American educator (1920–2026)

Prezell Russell Robinson (August 25, 1920 – June 29, 2026) was an American sociologist, educator, and university administrator. He was the longest-serving president of Saint Augustine's University in Raleigh, North Carolina, leading the institution from February 1967 to his retirement in March 1995.

==Life and career==
Robinson graduated from the private high school of Voorhees Junior College, later Voorhees University, in Denmark, South Carolina. He then completed a bachelor's degree in history and social science from Saint Augustine's College (later University) in 1946, followed by a master's degree in social science and educational psychology and a doctor of education in sociology and educational administration from Cornell University. In 1956, he joined Saint Augustine's College as a dean and professor of sociology, with promotion to executive dean in 1964. On June 1, 1966, Robinson became the institution's acting president, formally assuming the presidency on February 27, 1967.

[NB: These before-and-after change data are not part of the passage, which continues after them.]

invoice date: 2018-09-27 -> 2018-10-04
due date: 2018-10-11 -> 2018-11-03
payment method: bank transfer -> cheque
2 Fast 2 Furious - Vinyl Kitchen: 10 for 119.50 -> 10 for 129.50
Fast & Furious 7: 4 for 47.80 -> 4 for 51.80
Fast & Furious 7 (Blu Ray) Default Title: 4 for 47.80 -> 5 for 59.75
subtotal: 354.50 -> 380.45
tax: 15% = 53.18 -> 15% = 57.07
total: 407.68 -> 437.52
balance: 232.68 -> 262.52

During his long tenure as president of Saint Augustine's, Robinson was noted for developing his institution's academic offerings and physical plant while simultaneously maintaining its financial stability. He oversaw construction of many of the institution's major buildings, including its library, along with establishing a student-run television and radio station. Robinson served as president of the United Negro College Fund (UNCF), along with representing the United States on several diplomatic missions to African nations. He died on June 29, 2026, aged 105.